» **ACTION ITEM**
Your reply must be the number of lines in the entries that hold the word "background", and nothing else.

--

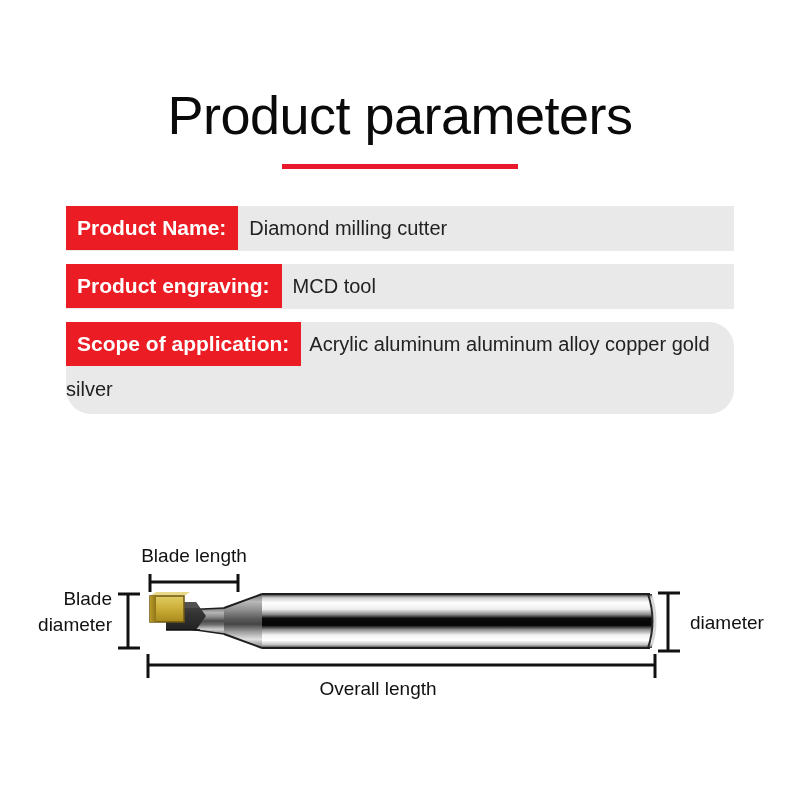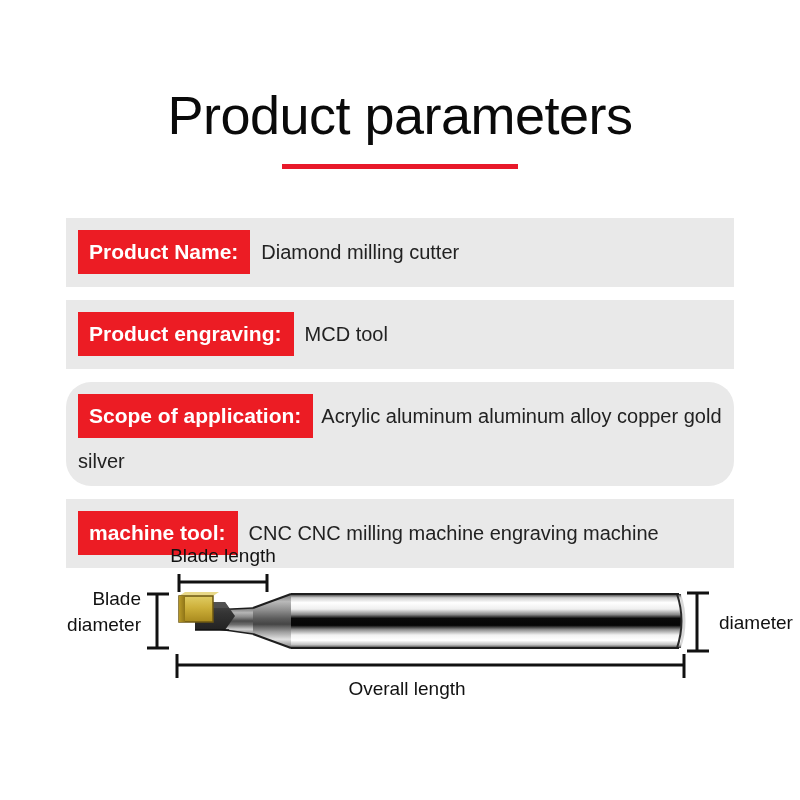--- a/index.html
+++ b/index.html
@@ -42,24 +42,23 @@
     position: absolute;
     top: 206px;
     left: 66px;
     width: 668px;
   }
   .spec-row {
     background: #e9e9e9;
     margin-bottom: 13px;
     min-height: 44px;
     box-sizing: border-box;
-    padding: 12px;
+    padding: 0;
     line-height: 44px;
     font-size: 0;
-    margin-top: 12px;
   }
   .spec-row.two-line {
     line-height: 45px;
     padding-bottom: 2px;
     border-radius: 25px;
   }
   .spec-label {
     display: inline-block;
     background: #ec1c24;
     color: #ffffff;
@@ -83,21 +82,20 @@
     padding-left: 8px;
   }
 
   
   #diagram {
     position: absolute;
     top: 536px;
     left: 0;
     width: 660px;
     height: 180px;
-    padding-left: 29px;
   }
   #diagram svg {
     display: block;
   }
   .dim-label {
     font-family: "Liberation Sans", sans-serif;
     font-size: 19px;
     fill: #111111;
   }
 </style>
@@ -117,23 +115,20 @@
 
   <div class="spec-row">
     <span class="spec-label">Product engraving:</span><span class="spec-value">MCD tool</span>
   </div>
 
 
   <div class="spec-row two-line">
     <span class="spec-label">Scope of application:</span><span class="spec-value">Acrylic aluminum aluminum alloy copper gold silver</span>
   </div>
 
-  <div class="spec-row">
-    <span class="spec-label">machine tool:</span><span class="spec-value">CNC CNC milling machine engraving machine</span>
-  </div>
 
 </div>
 
 <div id="diagram">
 <svg width="800" height="180" viewBox="0 0 800 180" xmlns="http://www.w3.org/2000/svg">
   <defs>
 
     <linearGradient id="shankGrad" x1="0" y1="0" x2="0" y2="1">
       <stop offset="0%" stop-color="#2e2e2e"></stop>
       <stop offset="7%" stop-color="#cfcfcf"></stop>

--

» **EXERCISE ANSWER**
2